# DATA RECORDS
++++++

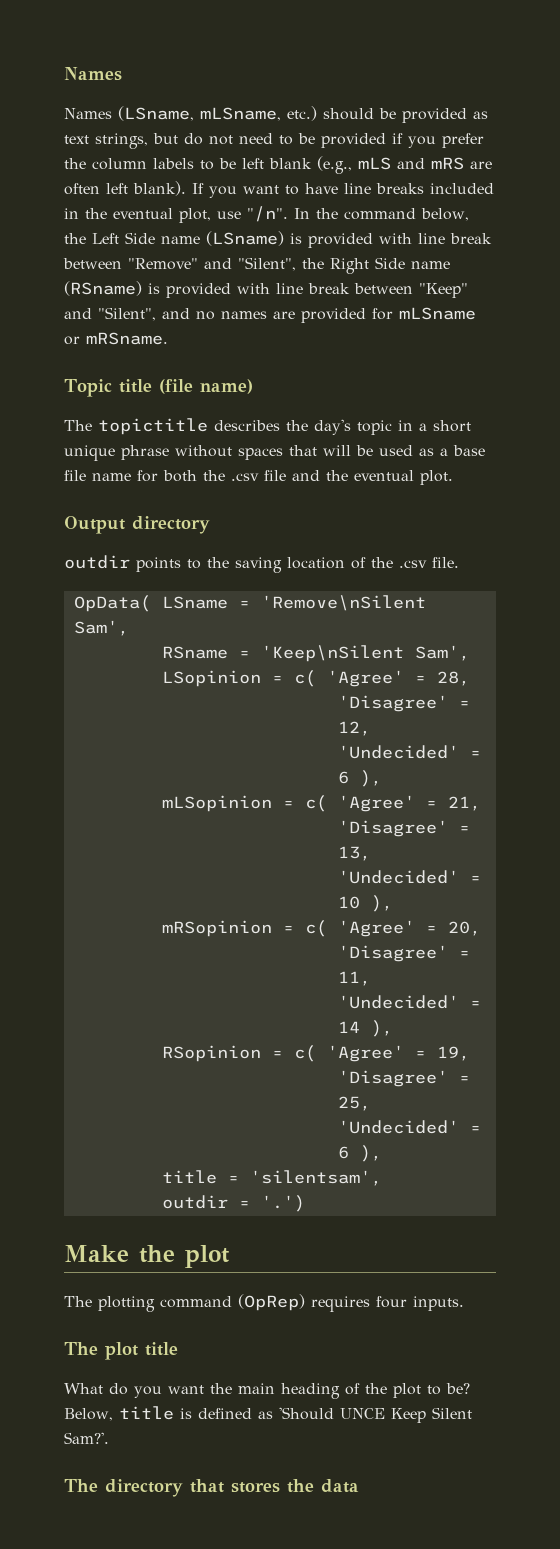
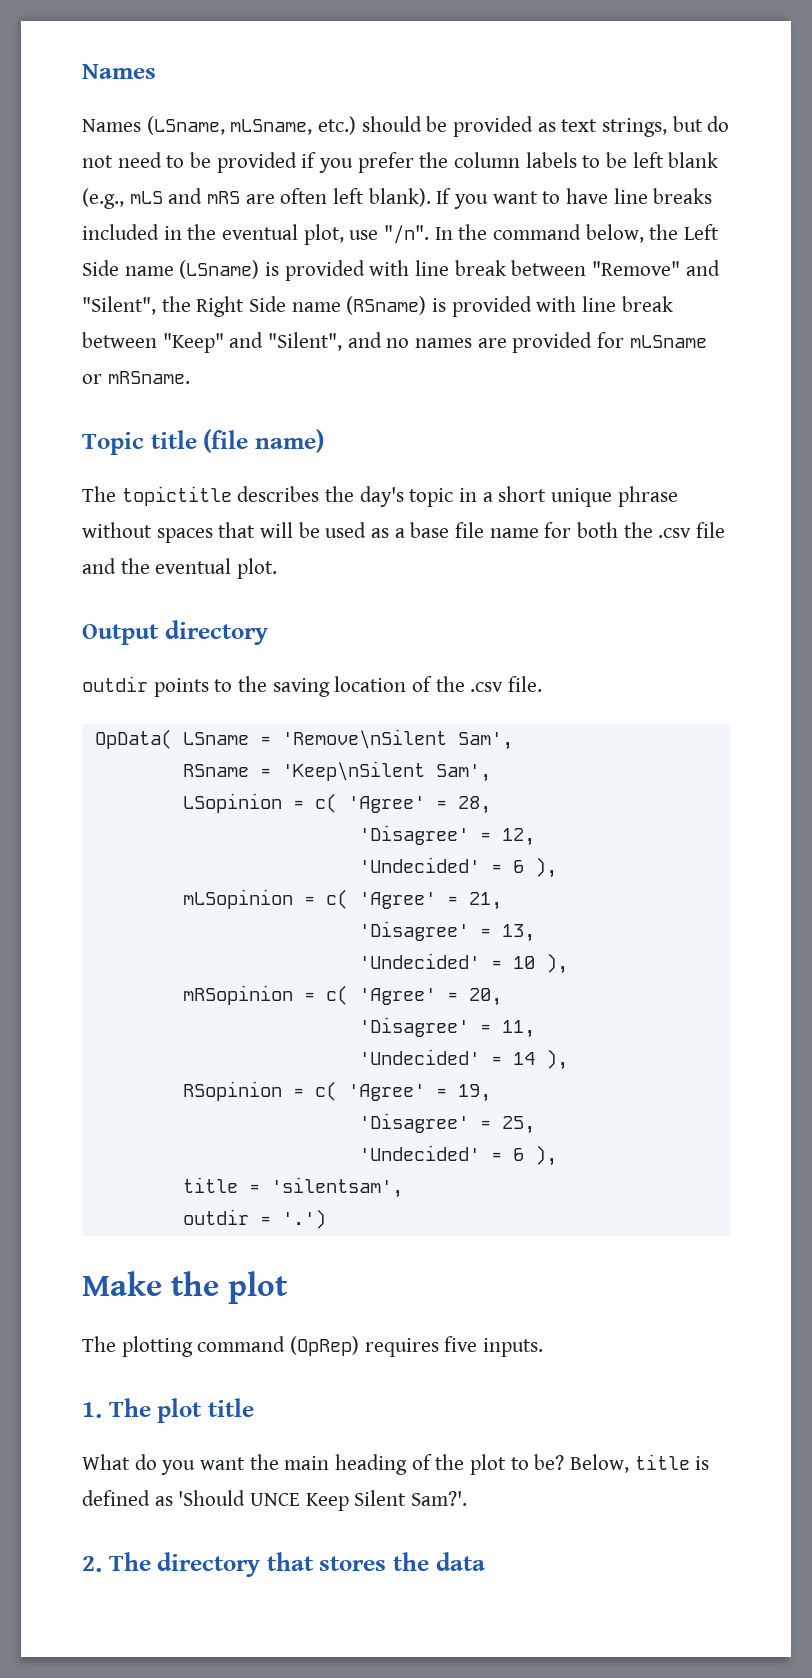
- The plotting command (OpRep) requires four inputs.
+ The plotting command (OpRep) requires five inputs.
- The plot title
+ 1. The plot title
- The directory that stores the data
+ 2. The directory that stores the data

++++++

# WHAT THE TASK REQUIRES
Write out all the material above exactly, with no image carried over.

# TASK ANSWER
- The plotting command (OpRep) requires four inputs.
+ The plotting command (OpRep) requires five inputs.
- The plot title
+ 1. The plot title
- The directory that stores the data
+ 2. The directory that stores the data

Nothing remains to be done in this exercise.